I knew my little tantrum wouldn't really faze Ems. She's been witness to some classic Katie Fitch storming out scenes over the years. Naomi looked a little more traumatised, but if she was in this family for the long haul, she was bound to acclimatise. I could already picture Emily comforting her in that special way of hers that would inevitably lead to nakedness and fannies. So I felt sure that the blonde would be more than fine in the not too distant future. I was the one who really needed comforting. But the one person I really wanted to run to was also the source of all my troubles. Mais c'etait plus grand que moi. The desire to be with her outweighed everything else, and it was almost on automatic that I drove up to the barn and found myself knocking on her door again. As soon as her arms slid around me and her lips began to dance across my neck, the sweet narcotic of selective memory began pumping through my veins. I forgot I was a lying bitchcunt whore, and simply became just a girl who loved another girl beyond all imagining.

It must have been about five am on the night of the party, when I was woken up by a text alert on my phone. It was Effy, **"Be in my bed when I get home."**

My arms and legs jerked to attention as a bolt of electricity shot through each one of them at the thought.

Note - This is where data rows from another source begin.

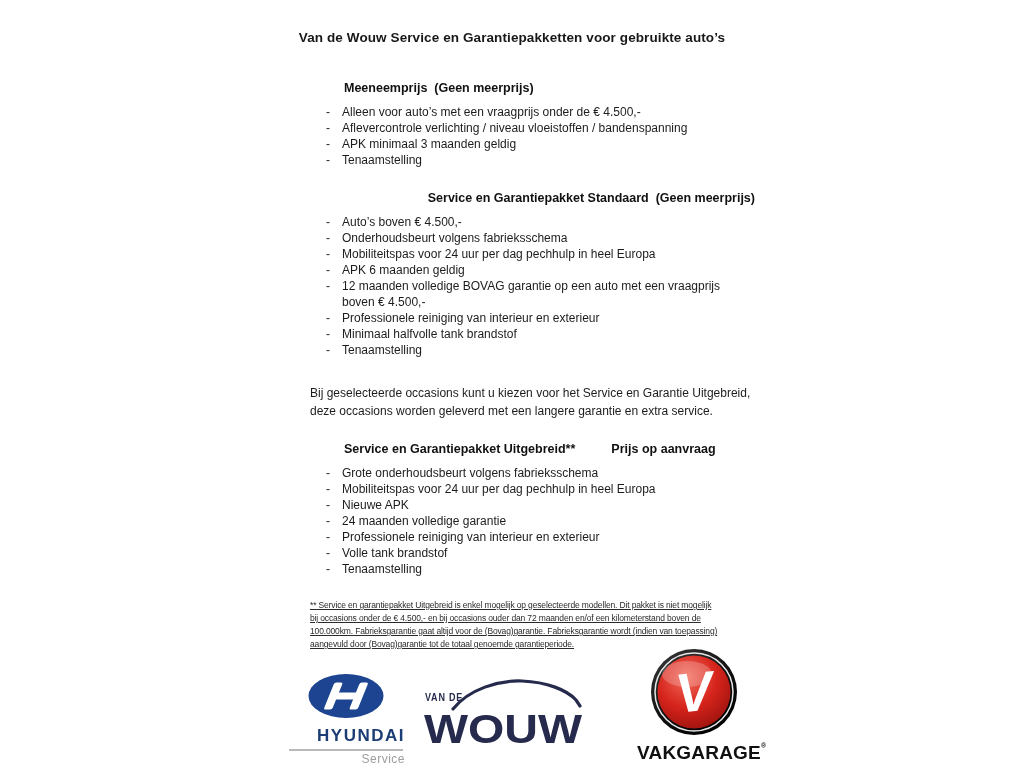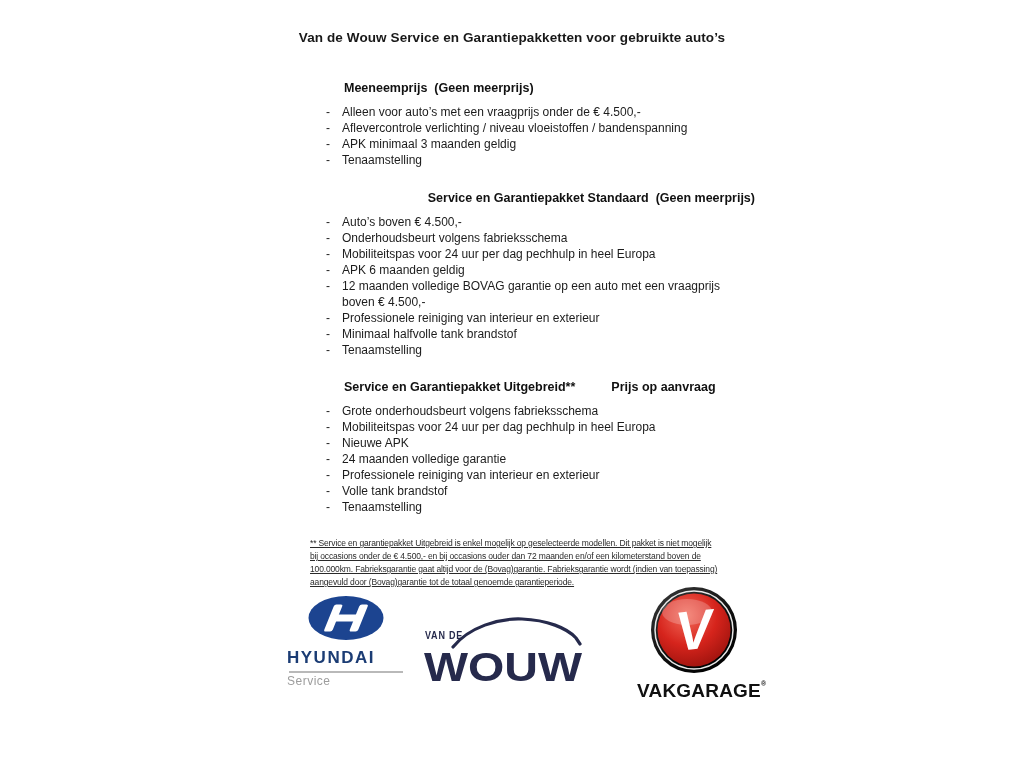--- a/index.html
+++ b/index.html
@@ -46,21 +46,21 @@
   ul.feature-list .li-text { flex: 1; max-width: 413px; }
 
   .paragraph { margin-top: 26px; font-size: 12px; line-height: 18px; color: #1c1c1c; }
 
   .footnote { margin-top: 22px; font-size: 8.5px; line-height: 13px; color: #2a2a2a; letter-spacing: -0.15px; }
   .footnote div { white-space: nowrap; text-decoration: underline; }
 
   .logos { position: relative; margin-top: 4px; height: 125px; width: 1024px; }
 
   
-  .hyundai { position: absolute; left: 287px; top: 2px; width: 118px; text-align: left; }
+  .hyundai { position: absolute; left: 287px; top: 18px; width: 118px; text-align: right; }
   .hyundai-name {
     font-size: 17px; font-weight: bold; color: #1b3c74;
     letter-spacing: 1.5px; margin-top: 2px;
   }
   .hyundai-divider { border: 0; border-top: 2px solid #b9b9b9; margin: 3px 2px 1px 2px; }
   .hyundai-sub { font-size: 12px; font-weight: normal; color: #9d9d9d; letter-spacing: 0.5px; }
 
   
   .wouw { position: absolute; left: 423px; top: 16px; }
 
@@ -134,20 +134,24 @@
           <span class="dash">-</span>
           <span class="li-text">Minimaal halfvolle tank brandstof</span>
         </li>
           <li>
           <span class="dash">-</span>
           <span class="li-text">Tenaamstelling</span>
         </li>
         </ul>
     </section>
 
+    <div class="paragraph">
+      <div>Bij geselecteerde occasions kunt u kiezen voor het Service en Garantie Uitgebreid,</div>
+      <div>deze occasions worden geleverd met een langere garantie en extra service.</div>
+    </div>
 
     <section class="sec-3">
       <h2 class="sec-heading"><span>Service en Garantiepakket Uitgebreid**</span><span class="price-note">Prijs op aanvraag</span></h2>
       <ul class="feature-list">
           <li>
           <span class="dash">-</span>
           <span class="li-text">Grote onderhoudsbeurt volgens fabrieksschema</span>
         </li>
           <li>
           <span class="dash">-</span>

I had a vision of Effy, still in her firing suit, smelling of cordite and with attractive designer smudges on her face bursting through the door to find me naked in her bed, and taking me in a furious frenzy of lust without even taking her helmet off. I stuck my hand between my legs to feel the instantaneous pool of moisture that the vision had engendered. Despite the earliness of the hour, I found myself getting up and getting dressed. If this was the kind of reaction Imaginary Effy had provoked, there was no way I was going to miss the real thing. I had no idea what time they were going to make it back to the barn but I sure as hell wasn't going to take any chances.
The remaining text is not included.